I think I shall move to your country one day :clap


----------



## blue the puppy (Jul 23, 2011)

i thought the same about british guys when i was in the UK for a summer, got more attention from the male species during that summer than ever have!


----------



## Hello22 (Feb 10, 2010)

Depends on the type of Irish accent, for me personally. But if you are not from Ireland you wouldn't notice the difference in most irish accents, but there are loads!


----------



## AllToAll (Jul 6, 2011)

I used to "have a thing" for Irish men until this creep followed me home from the bus at 11pm asking if I could "speak sexy Spanish" to him. He was a very, very drunk Irish guy. It ruined it for me, but I still love the Scottish and English accents.


----------



## JR217 (Jul 22, 2012)

I'm a heterosexual male and even I know the Irish accent on a guy is sexy lol


----------



## Droidsteel (Mar 22, 2012)

blue the puppy said:


> this is how i feel about guys from the UK. any british boys seeking a single american gal? :b


Hey there ^_^

*sips tea*


----------



## saltyleaf (Dec 30, 2011)

Jaker226 said:


> I'm a heterosexual male and even I know the Irish accent on a guy is sexy lol


lol

any guy with an accent makes me giddy


----------



## Rainbat (Jan 5, 2012)

Are American accents considered sexy in other parts of the world? I'd hate to have been born in the one place where my voice is a turn-off.


----------



## Witan (Jun 13, 2009)

Daww, everybody loves foreign accents; Irish, Scottish, Australian, the different English accents, but not American accents 

We speak the most boringest accent there is. That makes a sad panda sad


----------



## Jollygoggles (Mar 3, 2011)

Witan said:


> Daww, everybody loves foreign accents...but not American accents
> 
> We speak the most boringest accent there is. That makes a sad panda sad


Your southern accents make me want to do bad bad things to your women folk.


----------



## TryingMara (Mar 25, 2012)

saltyleaf said:


> lol
> 
> any guy with an accent makes me giddy


Me too. The ones from Ireland are definitely at the top of the list though.


----------



## Jollygoggles (Mar 3, 2011)

JustThisGuy said:


> Will also add Aussie accents to the discussion. Speak Aussie to me. Rawr. Heh.

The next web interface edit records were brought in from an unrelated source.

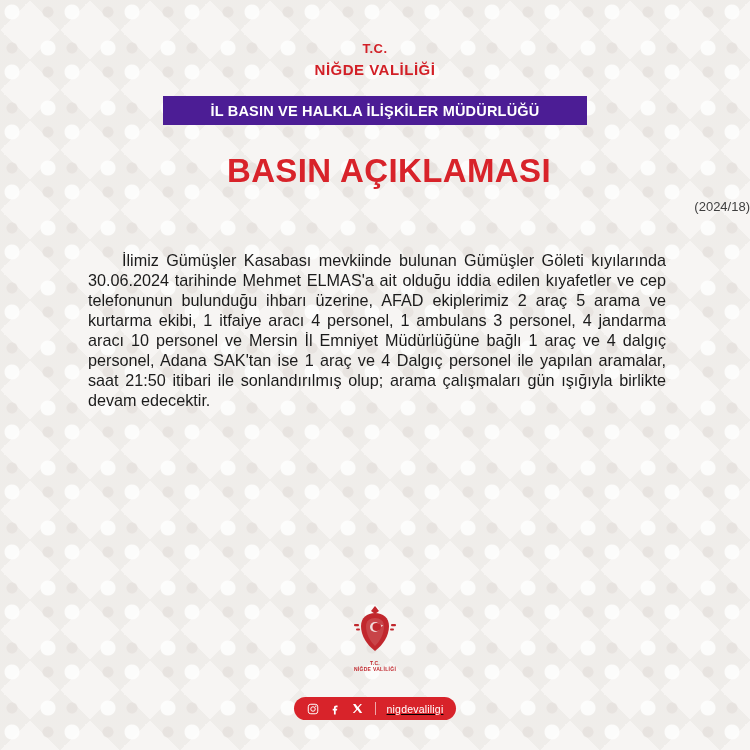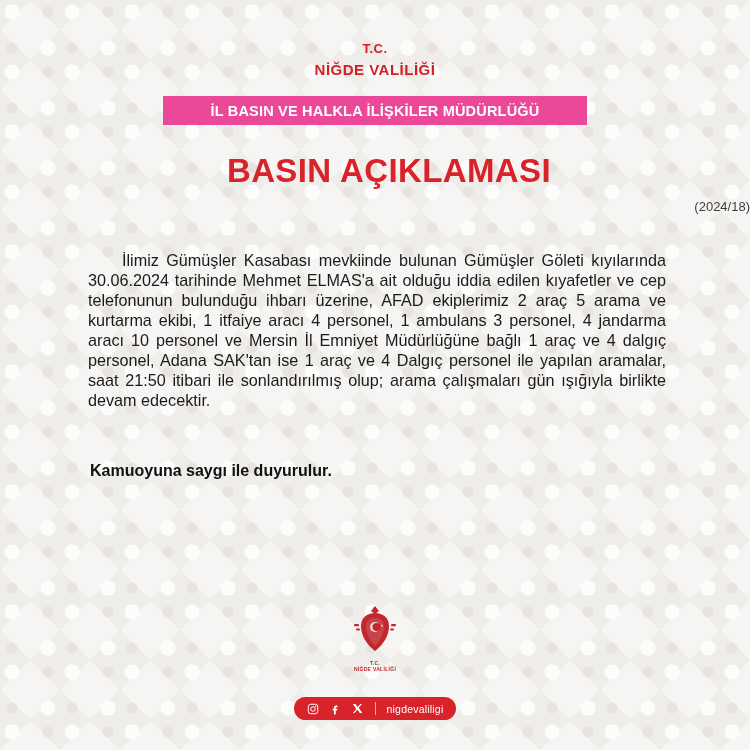--- a/index.html
+++ b/index.html
@@ -58,21 +58,21 @@
     font-weight: bold;
     color: #d21f26;
     letter-spacing: 0.5px;
     line-height: 1.35;
     margin-top: 1px;
   }
   .redbar {
     margin: 16px auto 0 auto;
     width: 424px;
     height: 29px;
-    background: #ec4899;
+    background: #4c1d95;
     display: flex;
     align-items: center;
     justify-content: center;
   }
   .redbar-text {
     color: #ffffff;
     font-size: 14.5px;
     font-weight: bold;
     letter-spacing: 0.2px;
   }
@@ -153,20 +153,21 @@
     justify-content: center;
   }
   .social-pill {
     background: #d8232a;
     border-radius: 14px;
     height: 23px;
     display: flex;
     align-items: center;
     padding: 0 13px;
     gap: 9px;
+    text-decoration: underline;
   }
   .social-pill .sep {
     width: 1px;
     height: 13px;
     background: rgba(255,255,255,0.6);
     margin: 0 2px;
   }
   .social-icon {
     display: inline-flex;
     align-items: center;
@@ -198,21 +199,20 @@
       </div>
 
       <div class="title">BASIN AÇIKLAMASI</div>
       <div class="subtitle">(2024/18)</div>
     </div>
 
     <div class="body-text">
       <p class="indent">İlimiz Gümüşler Kasabası mevkiinde bulunan Gümüşler Göleti kıyılarında 30.06.2024 tarihinde Mehmet ELMAS'a ait olduğu iddia edilen kıyafetler ve cep telefonunun bulunduğu ihbarı üzerine, AFAD ekiplerimiz 2 araç  5 arama ve kurtarma ekibi, 1 itfaiye aracı 4 personel, 1 ambulans 3 personel, 4 jandarma aracı 10 personel ve Mersin İl Emniyet Müdürlüğüne bağlı 1 araç ve 4 dalgıç personel, Adana SAK'tan ise 1 araç ve 4 Dalgıç personel ile yapılan aramalar, saat 21:50 itibari ile sonlandırılmış olup; arama çalışmaları gün ışığıyla birlikte devam edecektir.</p>
     </div>
 
-    <div class="closing">Kamuoyuna saygı ile duyurulur.</div>
 
     <div class="emblem">
       <svg width="46" height="52" viewBox="0 0 46 52">
         <g fill="#c1272d">
           <path d="M23 1 L27 6 L23 9 L19 6 Z"></path>
           <path d="M23 8 C31 8 37 13 37 21 C37 31 31 40 23 46 C15 40 9 31 9 21 C9 13 15 8 23 8 Z"></path>
         </g>
         <g fill="#f7f5f3">
           <path d="M23 13 C28 13 32 16 32 21 C32 29 28 36 23 41 C18 36 14 29 14 21 C14 16 18 13 23 13 Z" opacity="0.14"></path>
           <circle cx="23" cy="22" r="5" opacity="0.85"></circle>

I used to have a thing for Aussie accents until I worked with a girl from Australia who was my supervisor. Absolute cow. Made my working day a misery. That accent has been forever tainted.

Sorry, my southern hemisphered friends.


----------



## River In The Mountain (Jun 6, 2011)

Gotta say a nice english or scottish accent wins me over.


----------



## Lil Sebastian (Feb 26, 2012)

My accent likes this topic. Sadly my accent wishes it was in a different person since I drag down any of the positives effects it may have :lol


----------



## ManOfFewWords (Mar 20, 2012)

The accents we find attractive depend on the perceptions and prejudices we have of people/places of those accents. It's all about your positive and negative associations. If you grew up watching romances with strong, intelligent, handsome men sporting British accents, then you'll be attracted to men with British accents. If you associate Southern accents with hillbillies, then you'll probably be turned off by people with Southern accents. OP probably loves Colin Farrell movies.


----------



## Sourdog (Sep 13, 2011)

Any girls like the Canadian accent, eh?


----------



## pati (Aug 15, 2012)

All American women love accents. It's ridiculous/impressive how much tail a foreign man can get in the states & depressing/unfortunate how the opposite isn't true. Lol. I have no theories, just hormones.


----------



## komorikun (Jan 11, 2009)

The accents Irish people have seem to really vary. Some I had no problems understanding whatsoever and others....it was like OMG.....is that English?


----------



## bsd3355 (Nov 30, 2005)

Who can deny a man with an accent?


----------



## Barette (Jan 17, 2012)

Irish accents do it very well, and so do Scottish. I have a weird thing for Scottish accents.


----------



## SnowFlakesFire (Aug 23, 2012)

I am addicted to listen of native american speaking from youtube. It makes me on good mood, every time  I think most of which I have heard are somewhat dakota area. I don't know areas or tribes or dialects so well. I don't necessary even understand but they are the best :teeth


----------



## callalilly26 (Jun 13, 2012)

Yep, Irish accents...yum. I really love them.  They are such a turn on!


----------



## Lasair (Jan 25, 2010)

Oh deary - you guys need to hear the real bogger talk over here in the west....far from sexy lol


----------



## ShadyGFX (Jul 18, 2012)

A girl with a American accent works for me lol 
If I move to America, maybe my accent will give me a fighting chance with the ladies xD


----------



## NoIce (Sep 10, 2011)

ManOfFewWords said:


> The accents we find attractive depend on the perceptions and prejudices we have of people/places of those accents. It's all about your positive and negative associations. If you grew up watching romances with strong, intelligent, handsome men sporting British accents, then you'll be attracted to men with British accents. If you associate Southern accents with hillbillies, then you'll probably be turned off by people with Southern accents. OP probably loves Colin Farrell movies.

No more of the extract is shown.